15-Crown-5 is a crown ether with the formula (C_{2}H_{4}O)_{5}. It is a cyclic pentamer of ethylene oxide. It forms a complex with various cations, including sodium (Na^{+}) and potassium (K^{+}); with a preference for the former.

== Synthesis ==
15-Crown-5 can be synthesized using a modified Williamson ether synthesis:

(CH2OCH2CH2Cl)2 + O(CH2CH2OH)2 + 2 NaOH → (CH2CH2O)5 + 2 NaCl + 2 H2O

It also forms from the cyclic oligomerization of ethylene oxide in the presence of gaseous boron trifluoride.

==Properties==
Analogous to 18-crown-6, 15-crown-5 binds to sodium ions.

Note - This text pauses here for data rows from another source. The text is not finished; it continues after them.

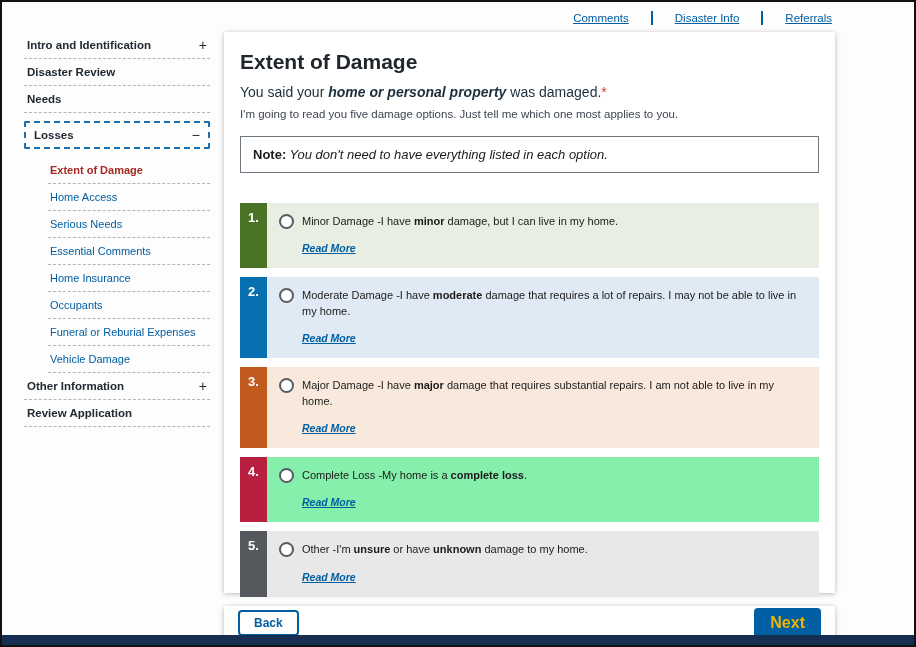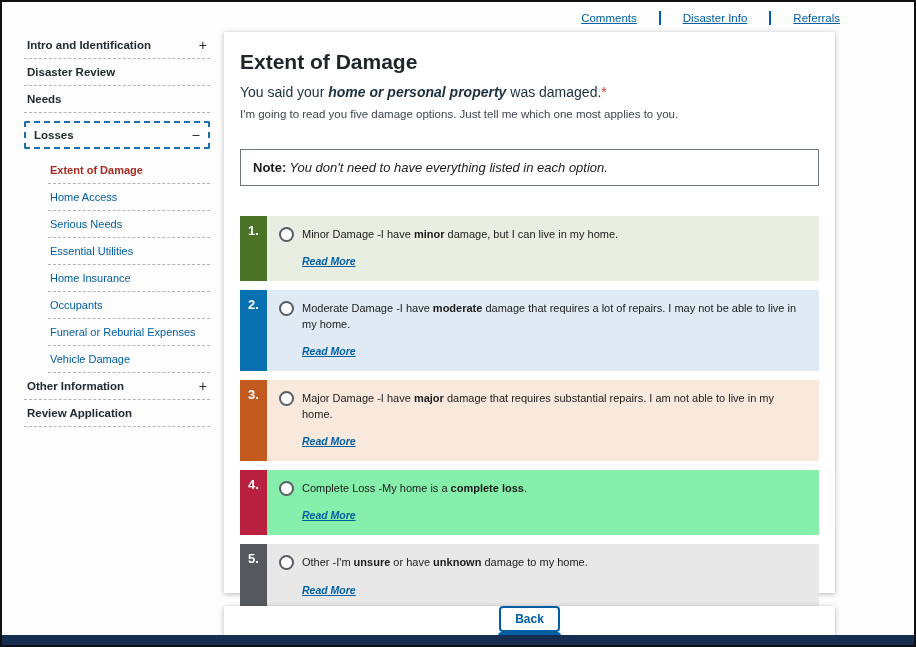--- a/index.html
+++ b/index.html
@@ -21,7 +21,7 @@
   .top-links {
     position: absolute;
     top: 9px;
-    right: 74px;
+    right: 82px;
     display: flex;
     align-items: center;
     column-gap: 22px;

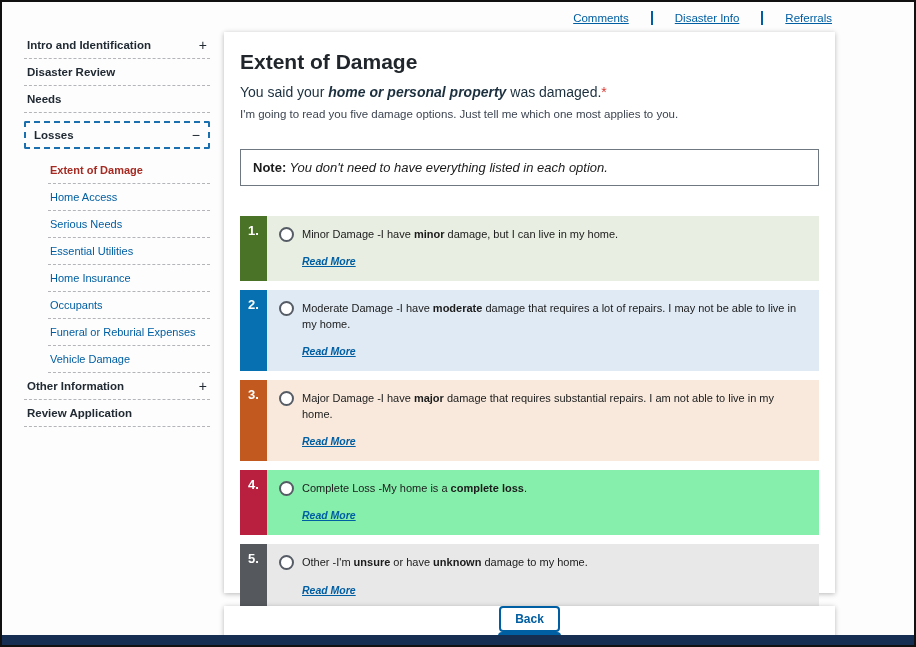--- a/index.html
+++ b/index.html
@@ -112,7 +112,7 @@
   .intro {
     font-size: 11.5px;
     color: #3d4551;
-    margin-bottom: 29px;
+    margin-bottom: 16px;
   }
   .note {
     border: 1px solid #6f7780;

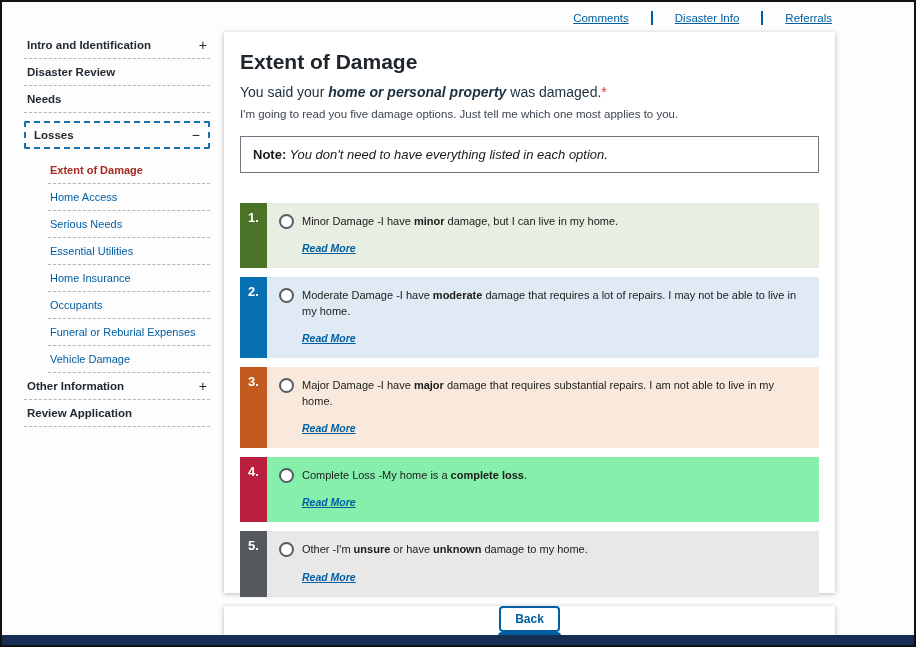--- a/index.html
+++ b/index.html
@@ -250,7 +250,7 @@
       <div class="sub-item active">Extent of Damage</div>
       <div class="sub-item">Home Access</div>
       <div class="sub-item">Serious Needs</div>
-      <div class="sub-item">Essential Utilities</div>
+      <div class="sub-item">Essential Comments</div>
       <div class="sub-item">Home Insurance</div>
       <div class="sub-item">Occupants</div>
       <div class="sub-item">Funeral or Reburial Expenses</div>

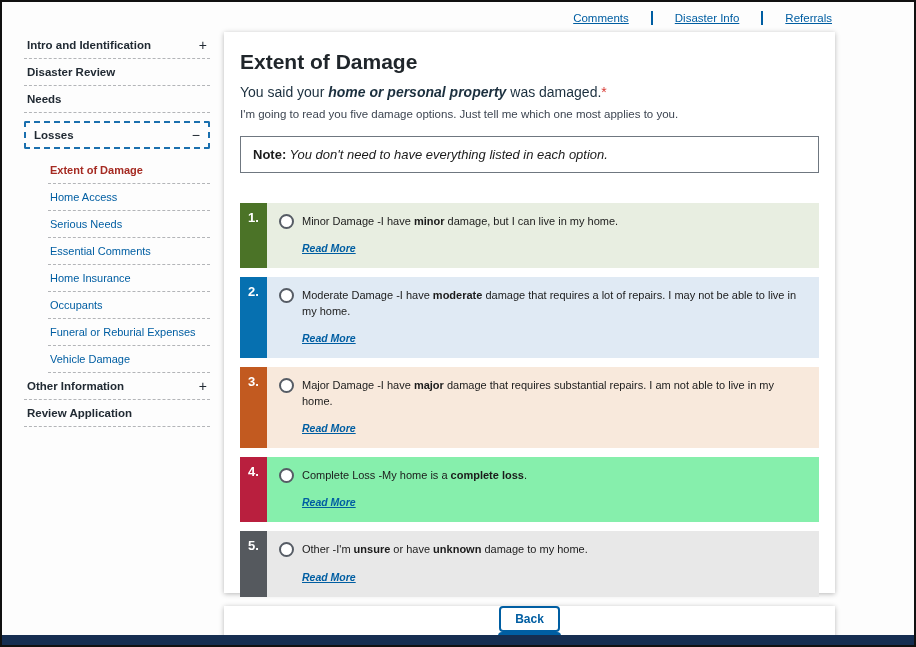--- a/index.html
+++ b/index.html
@@ -183,7 +183,6 @@
     justify-content: space-between;
     align-items: center;
     padding: 0 14px;
-    flex-direction: column;
   }
   .btn-outline {
     background: #ffffff;

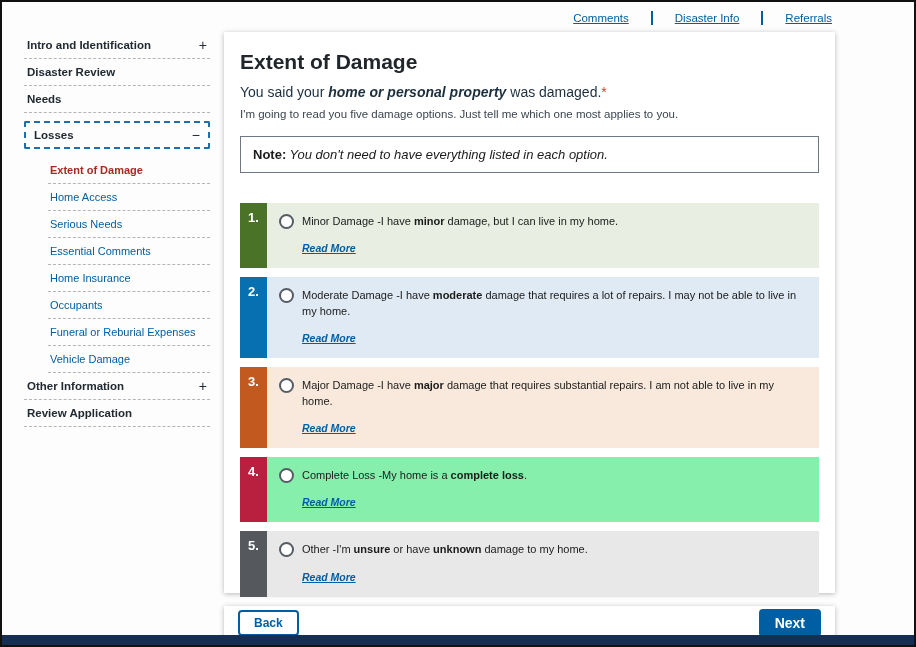--- a/index.html
+++ b/index.html
@@ -198,9 +198,9 @@
   .btn-solid {
     background: #005ea2;
     border: none;
-    color: #ffffff;
+    color: #eab308;
     font-family: "Liberation Sans", sans-serif;
-    font-size: 14px;
+    font-size: 16px;
     font-weight: bold;
     padding: 6px 16px;
     border-radius: 4px;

Thus, when treated with this complexing agent, sodium salts often become soluble in organic solvents.

First-row transition metal dications fit snugly inside the cavity of 15-crown-5. They are too small to be included in 18-crown-6. The binding of transition metal cations results in multiple hydrogen-bonded interactions from both equatorial and axial aqua ligands, such that highly crystalline solid-state supramolecular polymers can be isolated. Metal salts isolated in this form include Co(ClO_{4})_{2}, Ni(ClO_{4})_{2}, Cu(ClO_{4})_{2}, and Zn(ClO_{4})_{2}. Seven coordinate species are most common for transition metal complexes of 15-crown-5, with the crown ether occupying the equatorial plane, along with 2 axial aqua ligands.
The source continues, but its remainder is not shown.